- **Work request**: Return an exact copy of the data, starting at its first line and ending at the line that contains "none -> <div>calmodulin</div>", minus any pictures.

- **Records supplied**:
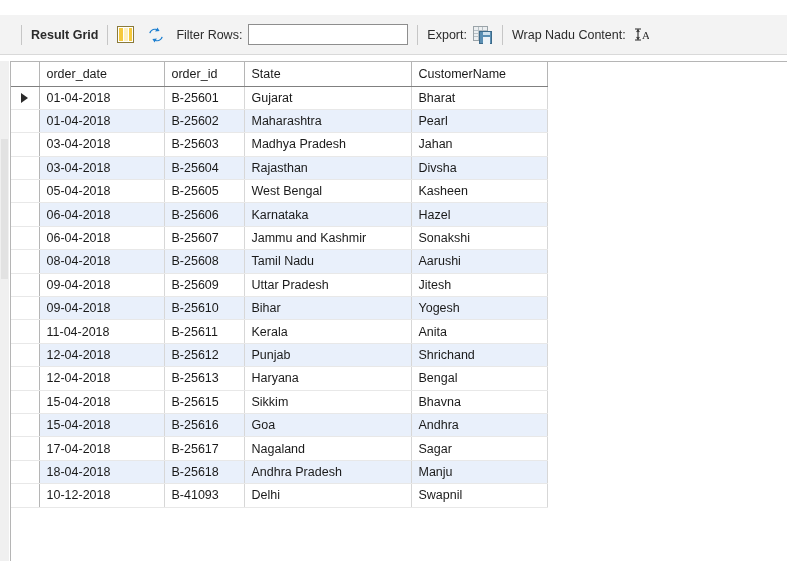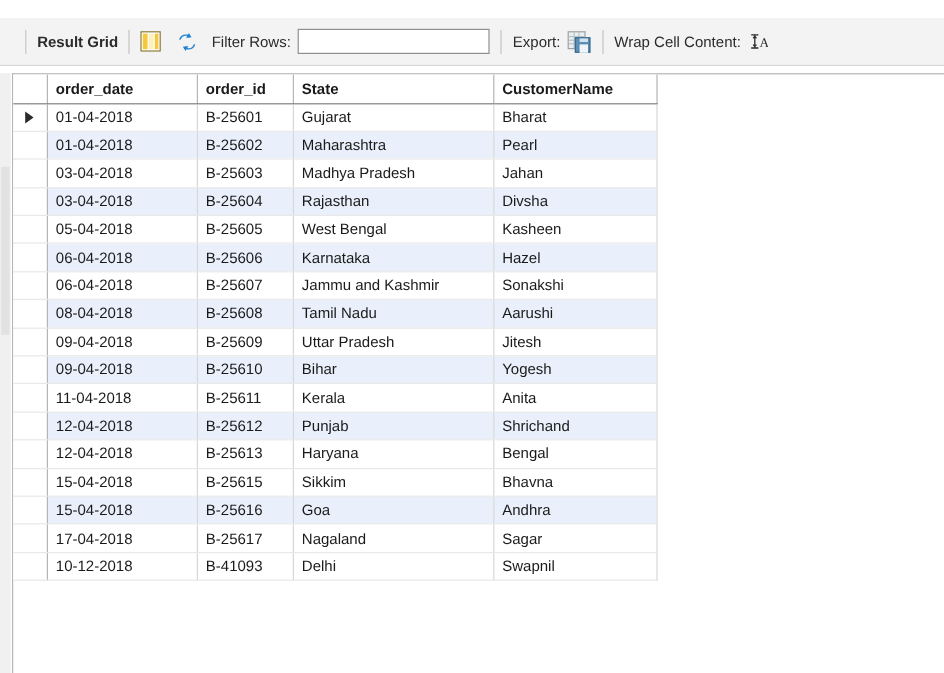"Wrap Cell Content:" span.tb-label { text: Cell -> Nadu }
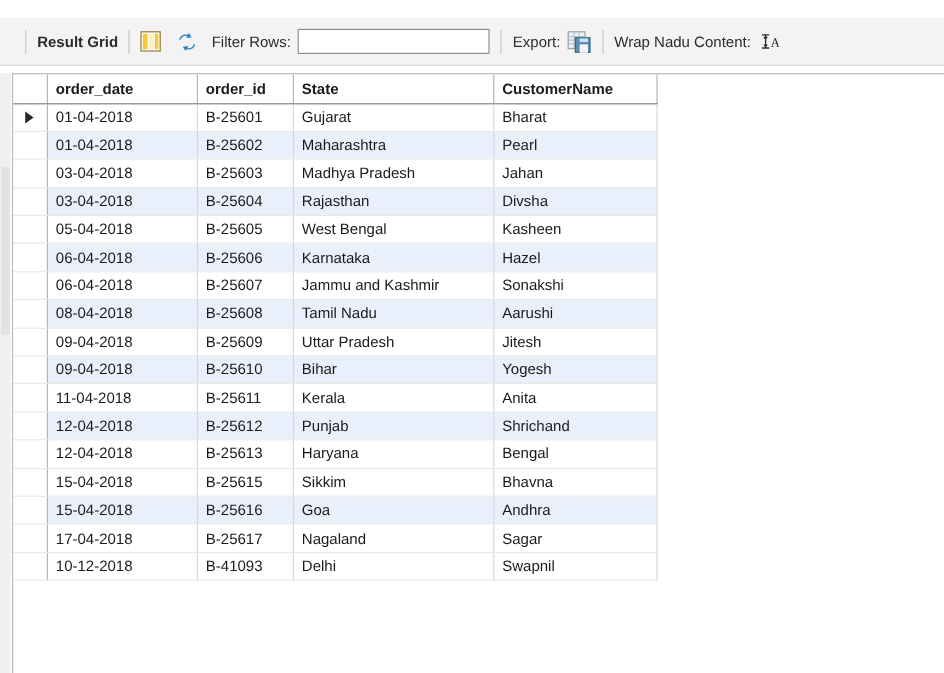"order_date" table.grid thead th { font-weight: bold -> normal }
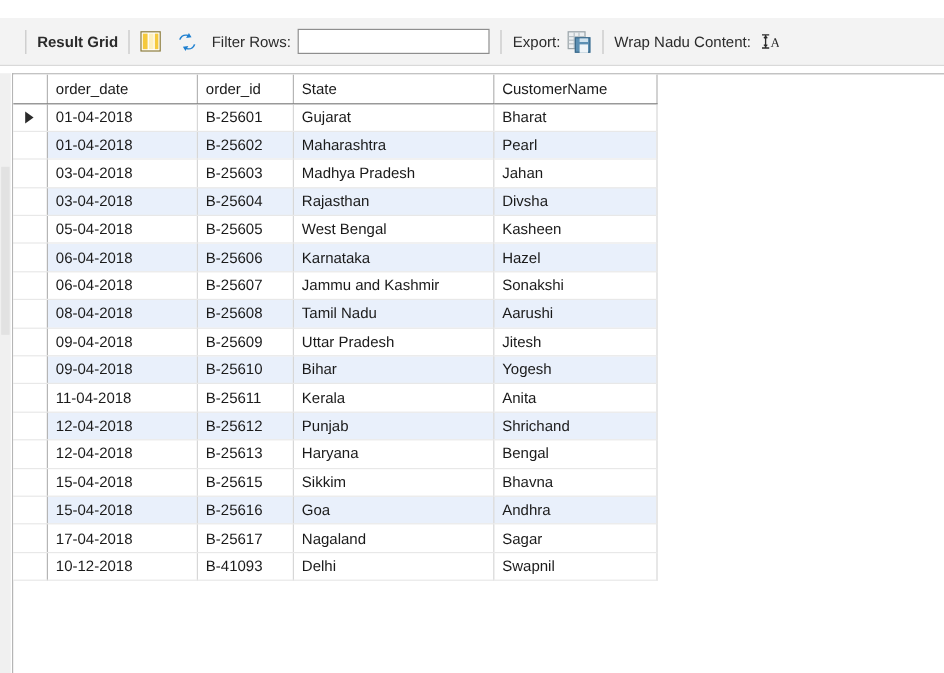"18-04-2018" tr.alt { html: none -> <tr> <td></td> <td>18-04-2018</td> <td>B-25618</td> <td>Andhra Pradesh</td> <td>Manju</td> </tr> }
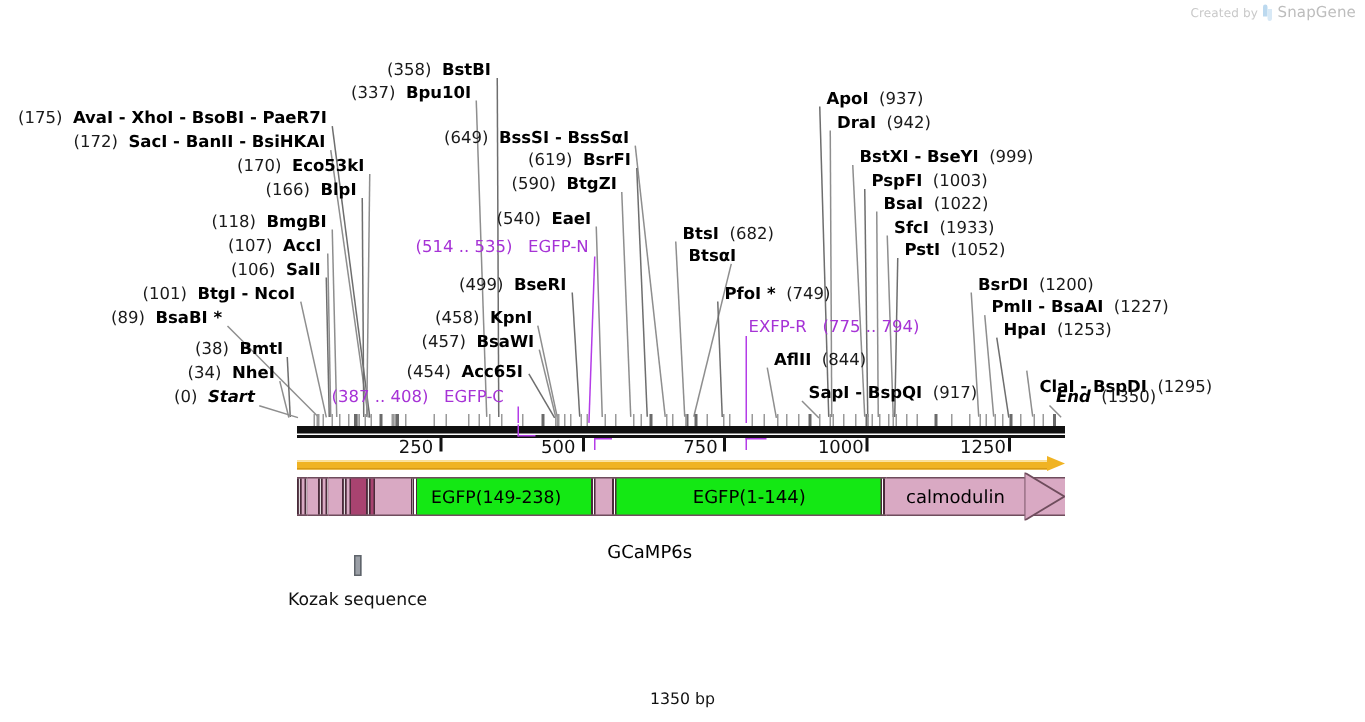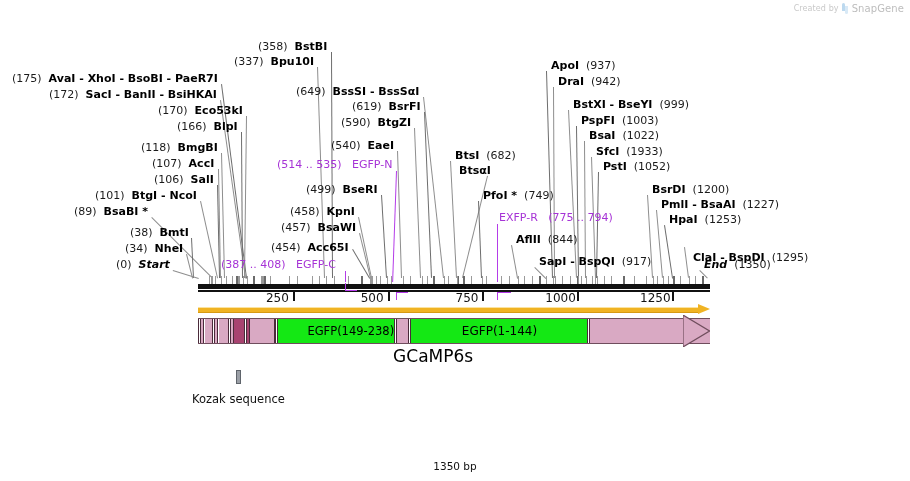"EGFP(149-238)" div.flabel { left: 94px -> 74px }
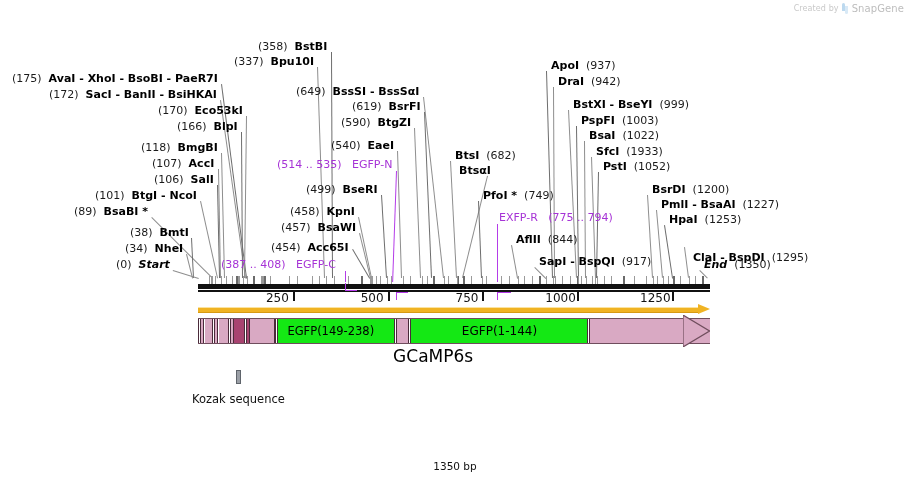"calmodulin" div.flabel { html: none -> <div>calmodulin</div> }
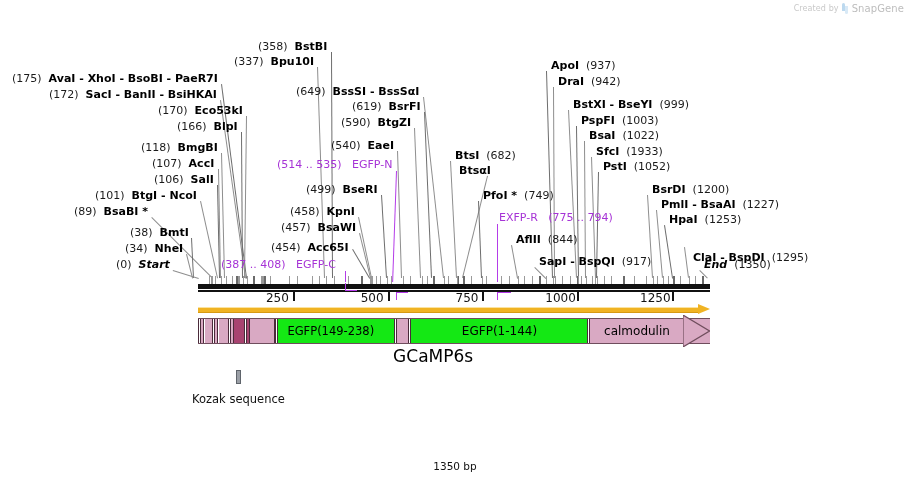"GCaMP6s" #gcampLabel { font-size: 17px -> 12px; top: 346px -> 361px }
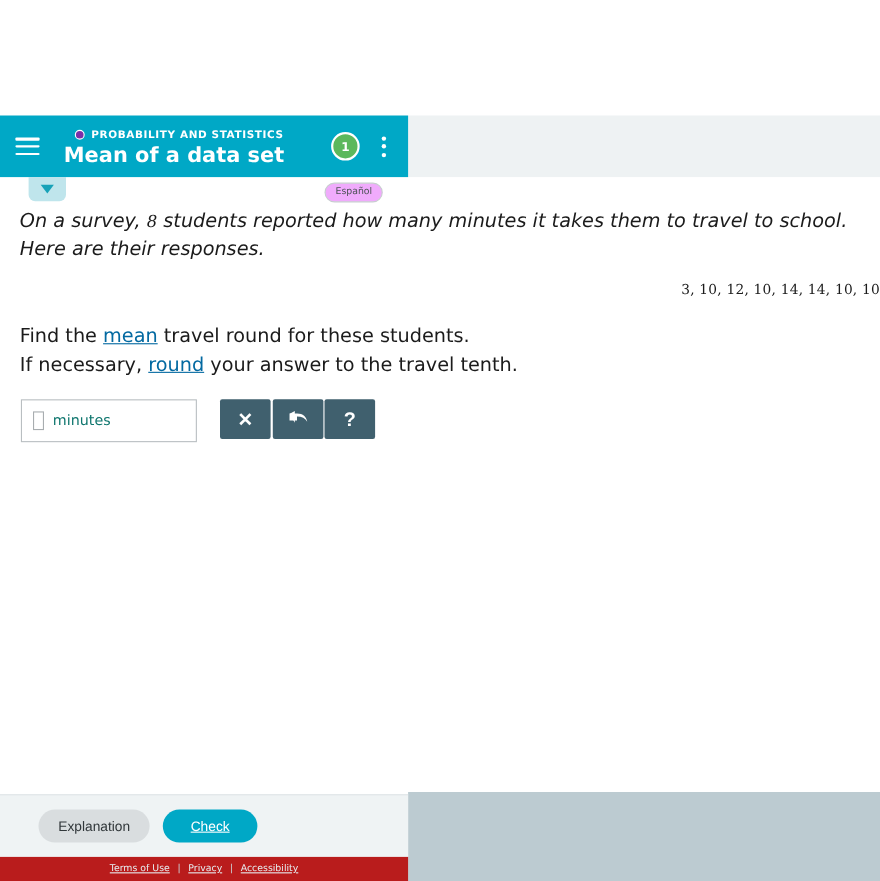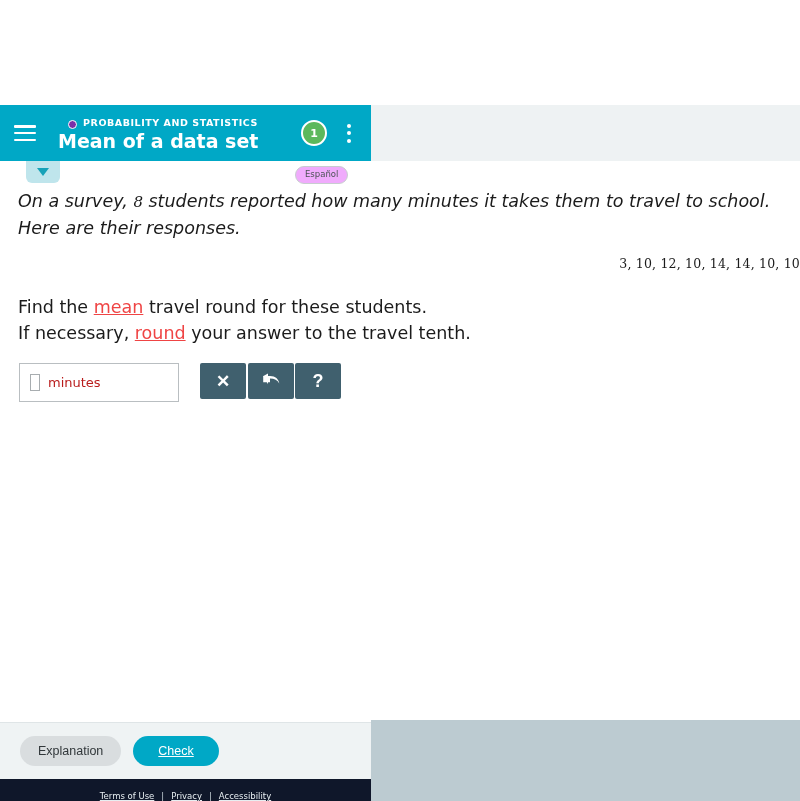"PROBABILITY AND STATISTICS" .header-eyebrow { align-items: flex-end -> center }
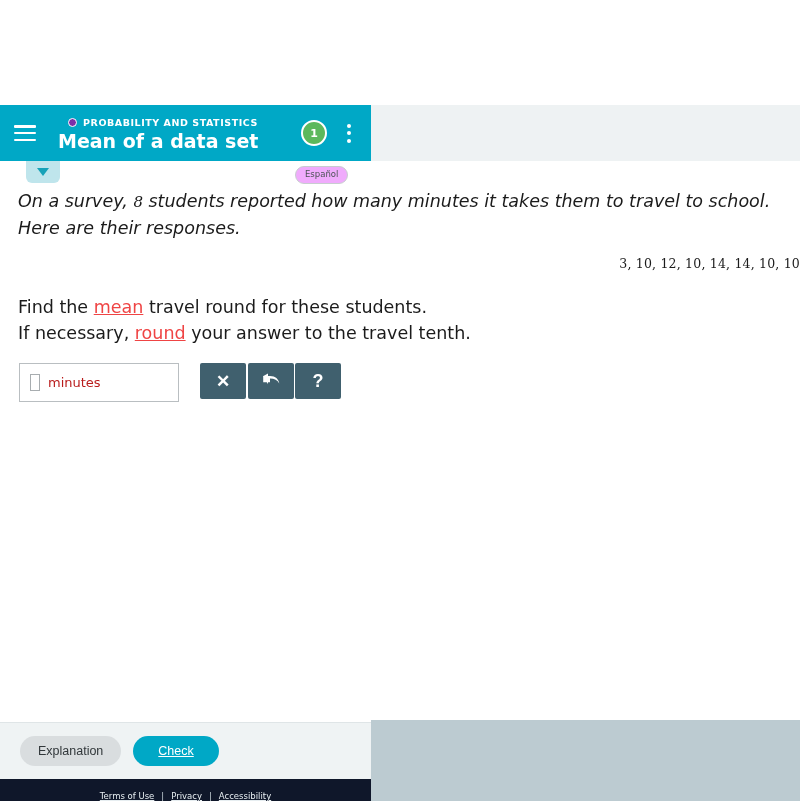"mean" .q-instructions a { color: #ef4444 -> #0369a1 }
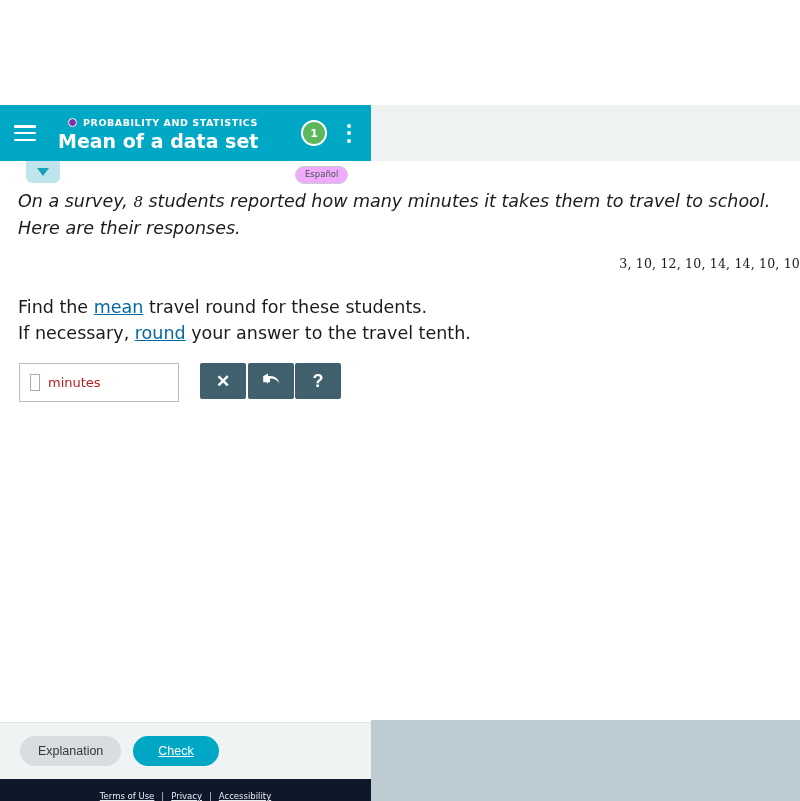"minutes" .answer-unit { color: #b91c1c -> #0f766e }
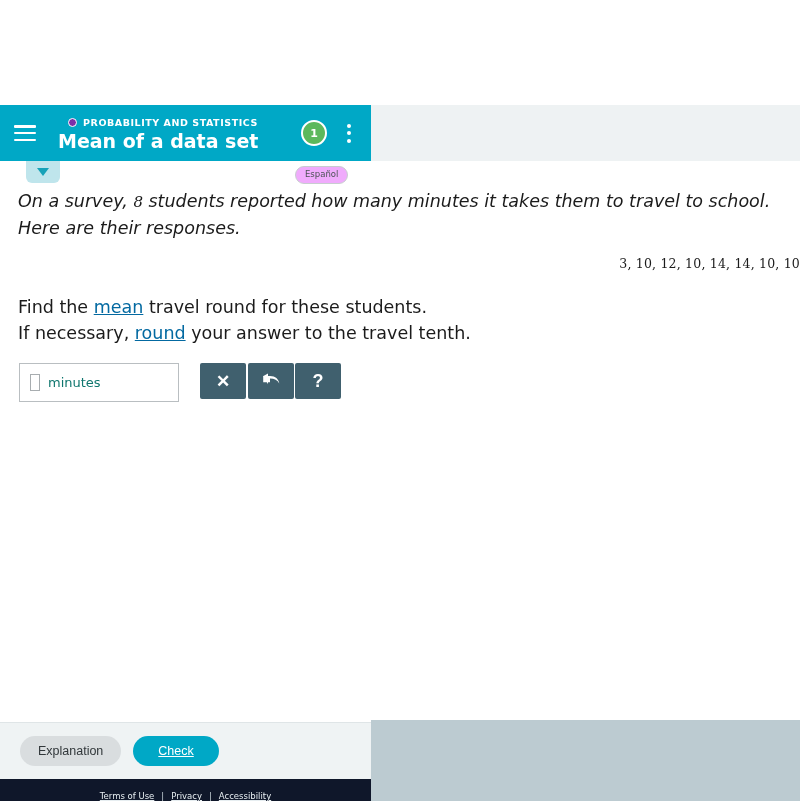"Explanation" .action-bar { padding-left: 20px -> 35px }
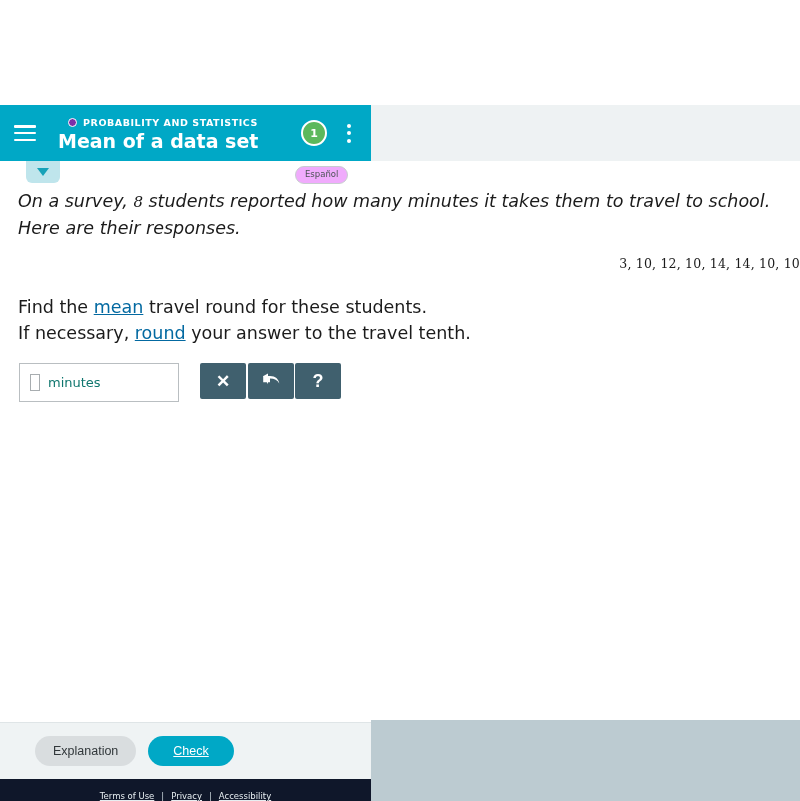"Terms of Use" .footer { align-items: flex-end -> center; background: #0f172a -> #b91c1c }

- **Response to this exercise**:
"Wrap Cell Content:" span.tb-label { text: Cell -> Nadu }
"order_date" table.grid thead th { font-weight: bold -> normal }
"18-04-2018" tr.alt { html: none -> <tr> <td></td> <td>18-04-2018</td> <td>B-25618</td> <td>Andhra Pradesh</td> <td>Manju</td> </tr> }
"EGFP(149-238)" div.flabel { left: 94px -> 74px }
"calmodulin" div.flabel { html: none -> <div>calmodulin</div> }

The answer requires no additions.